I posted that I had thousands of ounces to share, and within hours, I had
fourteen requests. Fourteen! I sat at my computer and cried while reading each
mom’s request. Their words were so pure and raw. Some of the women had adopted
babies. Two had polycystic ovarian syndrome and produced very little milk. A
few women had preemies who desperately needed the immune support breast milk
provides. The most amazing story was of a woman who had adopted a special needs
baby born early and drug-addicted. At 13 months old, he was still unable to eat
any solid food. She had managed to sustain him on donated breast milk, and
without it, he faced having a tube inserted into his stomach for his feedings. We
met at a restaurant several hours from my house, and I was able to touch the
chubby cheeks of the little boy whom I fed for a week.
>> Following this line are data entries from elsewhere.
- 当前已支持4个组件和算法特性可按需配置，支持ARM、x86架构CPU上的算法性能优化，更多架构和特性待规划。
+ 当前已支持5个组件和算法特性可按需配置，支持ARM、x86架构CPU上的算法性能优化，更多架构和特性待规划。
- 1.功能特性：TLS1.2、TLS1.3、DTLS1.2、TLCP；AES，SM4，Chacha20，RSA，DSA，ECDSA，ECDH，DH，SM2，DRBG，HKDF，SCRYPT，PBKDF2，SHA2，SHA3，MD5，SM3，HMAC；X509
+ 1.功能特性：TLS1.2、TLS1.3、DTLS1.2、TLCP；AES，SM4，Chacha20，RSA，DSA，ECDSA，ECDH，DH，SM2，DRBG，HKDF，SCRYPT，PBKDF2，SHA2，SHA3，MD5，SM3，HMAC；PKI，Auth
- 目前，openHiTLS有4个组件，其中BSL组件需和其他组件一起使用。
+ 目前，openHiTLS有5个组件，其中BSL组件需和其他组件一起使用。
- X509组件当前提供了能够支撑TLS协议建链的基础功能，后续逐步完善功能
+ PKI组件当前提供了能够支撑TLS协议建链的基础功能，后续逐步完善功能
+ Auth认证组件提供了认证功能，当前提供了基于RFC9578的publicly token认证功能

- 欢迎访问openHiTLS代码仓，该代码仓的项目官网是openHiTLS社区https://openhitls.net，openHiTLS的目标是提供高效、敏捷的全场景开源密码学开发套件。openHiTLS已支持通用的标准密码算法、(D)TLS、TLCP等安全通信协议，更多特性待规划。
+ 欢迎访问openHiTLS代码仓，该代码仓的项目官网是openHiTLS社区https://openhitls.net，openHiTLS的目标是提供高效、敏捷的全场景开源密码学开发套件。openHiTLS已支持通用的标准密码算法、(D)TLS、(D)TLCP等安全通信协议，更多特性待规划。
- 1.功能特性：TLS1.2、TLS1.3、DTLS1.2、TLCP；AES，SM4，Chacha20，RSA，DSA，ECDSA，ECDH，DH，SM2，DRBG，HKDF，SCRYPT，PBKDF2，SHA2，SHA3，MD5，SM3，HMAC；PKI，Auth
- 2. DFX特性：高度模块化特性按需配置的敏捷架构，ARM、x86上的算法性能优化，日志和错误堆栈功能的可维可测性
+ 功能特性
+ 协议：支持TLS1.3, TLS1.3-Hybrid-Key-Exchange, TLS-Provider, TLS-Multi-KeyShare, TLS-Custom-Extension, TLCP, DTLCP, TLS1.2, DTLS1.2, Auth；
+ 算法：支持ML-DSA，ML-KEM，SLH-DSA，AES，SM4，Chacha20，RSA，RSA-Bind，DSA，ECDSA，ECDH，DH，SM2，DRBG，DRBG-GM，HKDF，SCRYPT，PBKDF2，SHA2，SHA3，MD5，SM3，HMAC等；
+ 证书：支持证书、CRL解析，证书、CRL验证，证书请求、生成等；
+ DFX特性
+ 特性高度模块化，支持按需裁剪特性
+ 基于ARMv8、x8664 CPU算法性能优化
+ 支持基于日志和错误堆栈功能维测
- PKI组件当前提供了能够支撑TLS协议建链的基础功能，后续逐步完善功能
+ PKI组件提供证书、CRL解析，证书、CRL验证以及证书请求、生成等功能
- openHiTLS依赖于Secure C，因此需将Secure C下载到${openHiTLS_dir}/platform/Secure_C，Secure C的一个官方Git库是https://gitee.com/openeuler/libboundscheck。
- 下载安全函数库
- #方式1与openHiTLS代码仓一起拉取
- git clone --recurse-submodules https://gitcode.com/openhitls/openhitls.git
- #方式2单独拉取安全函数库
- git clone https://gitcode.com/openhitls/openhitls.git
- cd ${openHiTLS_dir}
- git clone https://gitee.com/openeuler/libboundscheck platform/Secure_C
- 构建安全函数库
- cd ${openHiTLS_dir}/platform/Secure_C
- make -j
Seven times I met women in mall parking lots. I opened up a
cooler and removed bag after bag of frozen milk. My baby was in the NICU when I
was pumping that milk. I had sobbed while pumping that milk. I pumped that milk
in the dark of night when the house was sleeping. Now, it was going to baby
after baby, children I’ll never know.
The truth is that milk was not given freely. Had my daughter
been able to eat it, I wouldn’t have been so generous; I would have stockpiled
it for months, over-compensating for my perceived failures. But, what seemed
like another failure was actually a blessing in disguise. Those mothers gave
me, a stranger, a depth of love and gratefulness I’d never before experienced.
It was as if I had pulled a kidney from my body and handed it to them.
As I was emptying the deep freezer, I decided to reintroduce
breast milk to my daughter. I’m not even surprised any more at how this preemie
journey works. Of course, after I’d shared so much milk, my daughter tolerated
breast milk again. Knowing that, would I change what I did? I wouldn’t take
back a single ounce. My daughter will still have a small amount of milk until
she turns one.
As it turns out, donating breast milk was one of the most
magical of all the crazy experiences this journey has given me.